The corridor behind the tanks smelled like cold salt and bleach. Aunt Rue had gone to find a wrench, because the lid on tank nine kept getting nudged loose from the inside.
"She said don't put your hands near it," Soren said.
"I'm not," Maya said. Her hand was near it. "I'm watching."
Inside tank nine, the octopus was the color of wet sand. Then it was the color of the pebbles. Then it flushed a fast red that rippled down one arm and stopped, like the arm changed its mind halfway.
"Did you see that?" Maya said. "One arm went red. The rest stayed gray."
"Maybe the light hit it different."
"No. It was one arm doing one thing." Maya crouched to tank level. "Watch the tip."
One arm-tip had curled up over the lip of the tank and was feeling along the rubber seal of the lid. Slow. Patient. The other seven arms were busy elsewhere, folding a shell, gripping the glass, doing nothing.
"It's not looking at its own arm," Soren said. He leaned in. "Its eyes are pointed at us. But that arm is working the lid."
"So how does the arm know where the gap is if the eyes aren't checking?"
Soren opened his notebook and drew a quick octopus, eight lines out from a blob. He crossed out two. "Okay. Guess time. I think the arm can feel the gap. Taste it, even. Doesn't need the eyes."
"Taste it," Maya repeated.
"Suckers. I read they can taste what they touch." He tapped the page. "So the arm touches, the arm tastes, the arm decides."
"Decides," Maya said, and went still. "You just said decides."

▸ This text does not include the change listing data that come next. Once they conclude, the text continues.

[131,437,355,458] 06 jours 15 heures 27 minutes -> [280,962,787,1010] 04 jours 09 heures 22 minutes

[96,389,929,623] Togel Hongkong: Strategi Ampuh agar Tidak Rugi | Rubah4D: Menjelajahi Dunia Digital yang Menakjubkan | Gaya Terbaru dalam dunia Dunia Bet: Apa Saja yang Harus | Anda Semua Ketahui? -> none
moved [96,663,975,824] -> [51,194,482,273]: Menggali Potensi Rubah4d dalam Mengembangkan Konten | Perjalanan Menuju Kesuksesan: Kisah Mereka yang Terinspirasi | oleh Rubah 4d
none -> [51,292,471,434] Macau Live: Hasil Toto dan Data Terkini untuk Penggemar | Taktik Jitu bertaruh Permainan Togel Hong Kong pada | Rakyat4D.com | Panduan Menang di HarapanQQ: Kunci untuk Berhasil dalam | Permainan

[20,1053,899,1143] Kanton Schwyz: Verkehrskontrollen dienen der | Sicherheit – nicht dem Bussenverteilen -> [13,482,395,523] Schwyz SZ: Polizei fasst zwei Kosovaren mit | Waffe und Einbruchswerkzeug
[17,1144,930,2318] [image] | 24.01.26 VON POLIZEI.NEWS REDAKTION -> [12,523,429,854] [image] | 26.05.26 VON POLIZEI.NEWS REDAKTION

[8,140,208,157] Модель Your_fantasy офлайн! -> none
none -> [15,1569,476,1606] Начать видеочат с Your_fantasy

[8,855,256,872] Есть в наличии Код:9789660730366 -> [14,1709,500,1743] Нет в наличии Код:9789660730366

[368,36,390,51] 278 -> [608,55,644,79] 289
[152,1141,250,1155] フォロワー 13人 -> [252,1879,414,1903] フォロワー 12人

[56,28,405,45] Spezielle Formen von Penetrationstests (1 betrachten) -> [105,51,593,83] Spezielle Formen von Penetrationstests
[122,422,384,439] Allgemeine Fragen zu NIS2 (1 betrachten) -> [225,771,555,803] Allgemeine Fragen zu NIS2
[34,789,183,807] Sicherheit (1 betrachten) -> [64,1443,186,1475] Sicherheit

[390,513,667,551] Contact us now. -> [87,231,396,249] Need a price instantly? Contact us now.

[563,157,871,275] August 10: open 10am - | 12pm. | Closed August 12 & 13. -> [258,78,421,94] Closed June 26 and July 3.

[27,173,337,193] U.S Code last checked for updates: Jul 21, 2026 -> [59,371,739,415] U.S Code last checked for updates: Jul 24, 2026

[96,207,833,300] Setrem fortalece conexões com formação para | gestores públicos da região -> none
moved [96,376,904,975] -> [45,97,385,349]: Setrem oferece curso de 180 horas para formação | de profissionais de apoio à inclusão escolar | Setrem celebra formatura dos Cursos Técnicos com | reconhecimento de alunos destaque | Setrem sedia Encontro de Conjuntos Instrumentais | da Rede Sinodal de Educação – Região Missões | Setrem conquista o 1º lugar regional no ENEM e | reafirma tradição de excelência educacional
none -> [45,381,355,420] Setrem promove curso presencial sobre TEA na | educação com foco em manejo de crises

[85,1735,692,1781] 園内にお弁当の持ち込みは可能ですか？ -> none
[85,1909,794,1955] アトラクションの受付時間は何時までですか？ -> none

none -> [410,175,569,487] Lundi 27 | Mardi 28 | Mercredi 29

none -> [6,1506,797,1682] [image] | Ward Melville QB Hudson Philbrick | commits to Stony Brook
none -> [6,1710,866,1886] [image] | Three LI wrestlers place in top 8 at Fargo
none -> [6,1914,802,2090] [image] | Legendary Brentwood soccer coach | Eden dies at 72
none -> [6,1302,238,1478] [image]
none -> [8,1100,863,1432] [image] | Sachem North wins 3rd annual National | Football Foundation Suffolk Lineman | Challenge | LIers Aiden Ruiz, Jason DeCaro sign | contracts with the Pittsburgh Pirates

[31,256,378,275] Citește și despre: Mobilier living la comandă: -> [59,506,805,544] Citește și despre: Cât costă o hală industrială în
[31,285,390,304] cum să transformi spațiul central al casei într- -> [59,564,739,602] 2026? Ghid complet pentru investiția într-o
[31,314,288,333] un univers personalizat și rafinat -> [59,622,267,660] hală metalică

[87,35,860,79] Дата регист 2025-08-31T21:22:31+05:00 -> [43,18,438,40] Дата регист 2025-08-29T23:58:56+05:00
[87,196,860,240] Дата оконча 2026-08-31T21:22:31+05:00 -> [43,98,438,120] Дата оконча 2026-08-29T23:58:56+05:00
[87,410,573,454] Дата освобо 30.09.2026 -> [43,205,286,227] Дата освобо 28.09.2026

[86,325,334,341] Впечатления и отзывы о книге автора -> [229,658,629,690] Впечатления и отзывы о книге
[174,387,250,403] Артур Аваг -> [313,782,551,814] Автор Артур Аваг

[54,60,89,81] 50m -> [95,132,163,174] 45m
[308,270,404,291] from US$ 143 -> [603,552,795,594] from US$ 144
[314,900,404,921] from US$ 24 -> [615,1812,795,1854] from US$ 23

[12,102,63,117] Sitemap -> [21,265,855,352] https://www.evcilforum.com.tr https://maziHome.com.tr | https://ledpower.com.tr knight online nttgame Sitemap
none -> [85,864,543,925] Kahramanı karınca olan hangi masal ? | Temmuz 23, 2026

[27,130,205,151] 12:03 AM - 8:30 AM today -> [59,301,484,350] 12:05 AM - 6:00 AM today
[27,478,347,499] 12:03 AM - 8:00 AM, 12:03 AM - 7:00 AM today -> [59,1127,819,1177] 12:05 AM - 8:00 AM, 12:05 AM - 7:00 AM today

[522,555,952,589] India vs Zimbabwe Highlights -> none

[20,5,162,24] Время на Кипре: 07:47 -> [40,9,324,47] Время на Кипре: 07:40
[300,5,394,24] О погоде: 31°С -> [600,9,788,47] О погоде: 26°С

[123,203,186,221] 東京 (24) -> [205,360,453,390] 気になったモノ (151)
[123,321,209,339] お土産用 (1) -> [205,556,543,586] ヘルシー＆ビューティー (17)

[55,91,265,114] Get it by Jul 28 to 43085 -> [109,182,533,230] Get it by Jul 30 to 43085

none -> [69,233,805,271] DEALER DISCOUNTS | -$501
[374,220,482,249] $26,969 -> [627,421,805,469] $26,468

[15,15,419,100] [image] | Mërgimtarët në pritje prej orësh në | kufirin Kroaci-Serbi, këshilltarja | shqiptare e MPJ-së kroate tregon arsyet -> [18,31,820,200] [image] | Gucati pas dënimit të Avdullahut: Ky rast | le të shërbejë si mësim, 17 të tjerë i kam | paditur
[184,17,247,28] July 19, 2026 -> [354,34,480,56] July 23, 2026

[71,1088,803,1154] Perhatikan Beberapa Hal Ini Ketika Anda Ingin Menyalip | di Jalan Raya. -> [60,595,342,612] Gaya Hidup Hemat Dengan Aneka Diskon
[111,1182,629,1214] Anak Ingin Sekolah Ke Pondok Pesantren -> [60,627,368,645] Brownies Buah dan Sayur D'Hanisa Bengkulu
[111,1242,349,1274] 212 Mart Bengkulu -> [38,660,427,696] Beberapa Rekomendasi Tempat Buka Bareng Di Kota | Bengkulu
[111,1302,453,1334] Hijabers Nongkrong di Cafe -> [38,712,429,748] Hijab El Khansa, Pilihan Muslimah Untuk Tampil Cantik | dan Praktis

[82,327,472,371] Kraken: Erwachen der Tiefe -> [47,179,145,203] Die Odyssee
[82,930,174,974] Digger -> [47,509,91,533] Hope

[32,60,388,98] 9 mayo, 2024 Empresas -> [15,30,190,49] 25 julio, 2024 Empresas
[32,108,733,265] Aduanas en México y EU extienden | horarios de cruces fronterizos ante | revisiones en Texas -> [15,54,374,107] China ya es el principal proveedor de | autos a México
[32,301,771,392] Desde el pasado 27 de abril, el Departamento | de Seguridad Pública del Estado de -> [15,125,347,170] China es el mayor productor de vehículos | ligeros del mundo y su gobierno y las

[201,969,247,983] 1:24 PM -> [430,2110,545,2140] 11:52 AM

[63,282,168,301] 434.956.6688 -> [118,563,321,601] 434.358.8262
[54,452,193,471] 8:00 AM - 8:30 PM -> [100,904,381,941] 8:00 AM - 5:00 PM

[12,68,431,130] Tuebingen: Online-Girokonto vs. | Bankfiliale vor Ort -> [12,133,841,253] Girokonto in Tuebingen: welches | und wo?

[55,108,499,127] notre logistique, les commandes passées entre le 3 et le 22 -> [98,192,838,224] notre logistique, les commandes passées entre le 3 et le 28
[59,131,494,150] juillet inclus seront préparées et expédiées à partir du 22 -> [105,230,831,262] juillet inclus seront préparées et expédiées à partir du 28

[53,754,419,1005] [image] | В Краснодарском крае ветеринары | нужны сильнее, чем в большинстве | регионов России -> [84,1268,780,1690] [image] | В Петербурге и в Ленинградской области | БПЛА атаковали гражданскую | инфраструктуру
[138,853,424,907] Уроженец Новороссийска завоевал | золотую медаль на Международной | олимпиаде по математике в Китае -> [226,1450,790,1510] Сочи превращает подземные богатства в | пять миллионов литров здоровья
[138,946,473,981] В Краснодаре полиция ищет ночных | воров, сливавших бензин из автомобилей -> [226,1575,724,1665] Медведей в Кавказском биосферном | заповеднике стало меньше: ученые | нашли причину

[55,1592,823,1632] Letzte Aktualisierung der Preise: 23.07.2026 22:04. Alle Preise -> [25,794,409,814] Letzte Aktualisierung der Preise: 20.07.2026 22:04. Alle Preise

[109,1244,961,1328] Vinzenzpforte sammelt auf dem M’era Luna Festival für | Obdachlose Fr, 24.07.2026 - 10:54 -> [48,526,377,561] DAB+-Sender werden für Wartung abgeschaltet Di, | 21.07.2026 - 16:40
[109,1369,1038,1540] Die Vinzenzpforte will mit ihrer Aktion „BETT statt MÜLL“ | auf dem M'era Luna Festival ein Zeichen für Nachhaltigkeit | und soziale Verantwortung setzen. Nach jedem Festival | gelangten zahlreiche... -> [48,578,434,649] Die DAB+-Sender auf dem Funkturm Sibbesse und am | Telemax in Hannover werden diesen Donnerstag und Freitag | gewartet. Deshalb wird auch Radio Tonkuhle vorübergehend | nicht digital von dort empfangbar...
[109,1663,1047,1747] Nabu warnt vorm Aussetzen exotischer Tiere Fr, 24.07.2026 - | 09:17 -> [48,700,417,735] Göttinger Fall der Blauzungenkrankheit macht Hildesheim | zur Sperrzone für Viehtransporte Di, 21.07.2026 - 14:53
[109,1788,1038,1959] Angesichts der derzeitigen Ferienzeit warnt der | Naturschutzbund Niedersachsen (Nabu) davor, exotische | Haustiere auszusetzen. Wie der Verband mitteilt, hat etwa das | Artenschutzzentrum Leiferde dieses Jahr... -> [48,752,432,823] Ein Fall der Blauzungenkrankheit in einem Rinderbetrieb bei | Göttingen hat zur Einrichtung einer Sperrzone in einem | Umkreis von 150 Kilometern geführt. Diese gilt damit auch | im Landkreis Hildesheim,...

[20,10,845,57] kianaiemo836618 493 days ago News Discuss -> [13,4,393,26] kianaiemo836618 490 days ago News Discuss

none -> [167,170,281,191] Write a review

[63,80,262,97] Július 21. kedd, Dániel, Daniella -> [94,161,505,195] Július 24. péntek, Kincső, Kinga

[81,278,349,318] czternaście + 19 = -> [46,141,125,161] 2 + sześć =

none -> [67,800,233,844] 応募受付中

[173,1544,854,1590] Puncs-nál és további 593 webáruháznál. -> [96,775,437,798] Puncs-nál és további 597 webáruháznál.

"I mean the brain decides."
"Which brain?"
Soren stopped drawing.
The arm-tip found the loose corner of the lid and pushed. The lid lifted a finger's width, then settled back. The octopus's eyes had not moved. They were still aimed flatly at the two children, dark and level, while down at the seal one single arm kept quietly working the problem by itself.
"Test it," Maya said. "Give it a thing to touch that its eyes can't see."
There was a food bucket of thawed shrimp by the wall. Soren fished one out and, keeping his fingers clear, set it on the flat rim of the tank behind a plastic feed-baffle, a spot the octopus could reach but could not look at from where its eyes were pointed.
They waited.
A different arm rose. Not the one at the lid. This one slid up the glass, went over the rim, and reached behind the baffle without any hesitation, without hunting, without the eyes ever swinging toward it. It touched the shrimp, wrapped it, and drew it down. The eyes stayed on the children the whole time.
"It didn't look," Soren said. His voice had gone quiet. "It never looked. The arm just knew."
"The arm knew before the middle part did." Maya pressed both hands to her knees. "Two jobs at once. The lid arm's still working the lid. This arm went and got dinner. Different arms, different plans."
"That can't be one brain running eight arms like puppets," Soren said. "It'd have to think about all of them at once. Nobody's that fast." He flipped to a clean page and wrote a number, then another. "What if the arms have their own. Their own thinking. Little brains, out in the arms."
"You just made that up."
"I did," he admitted. "But watch it and tell me I'm wrong."
Maya watched it. The lid arm pried. The shrimp arm ate. A third arm had started doing something new against the back glass, tapping in a slow pattern, and none of the three seemed to be waiting on the others.
"You're not wrong," she said slowly. "It's like eight people who all agree they're one animal."
Aunt Rue came back with the wrench and a coffee. "Told you not to feed her."
"We were testing something," Maya said. "Her arms don't need her eyes."
"Course they don't." Aunt Rue set the wrench down and looked, tired and fond, at the tank. "Most of her thinking cells aren't even up in her head. They're spread out. Down the arms." She sipped. "That's why you can't out-clever her at the lid. You're arguing with one brain. She's got the whole crew."
"How many," Soren said. "How many of the thinking cells are in the arms?"
"Most. Well over half. Read it on the sign out front." Aunt Rue was already crouching at the lid mechanism, done with the marvel of it, on to the wrench. "Also she's got three hearts and her blood's blue. Copper in it, not iron like ours. Turns blue when it carries oxygen."
"Blue blood," Maya said.
"Blue as ink." Aunt Rue tightened a bolt. "Now stand back, both of you."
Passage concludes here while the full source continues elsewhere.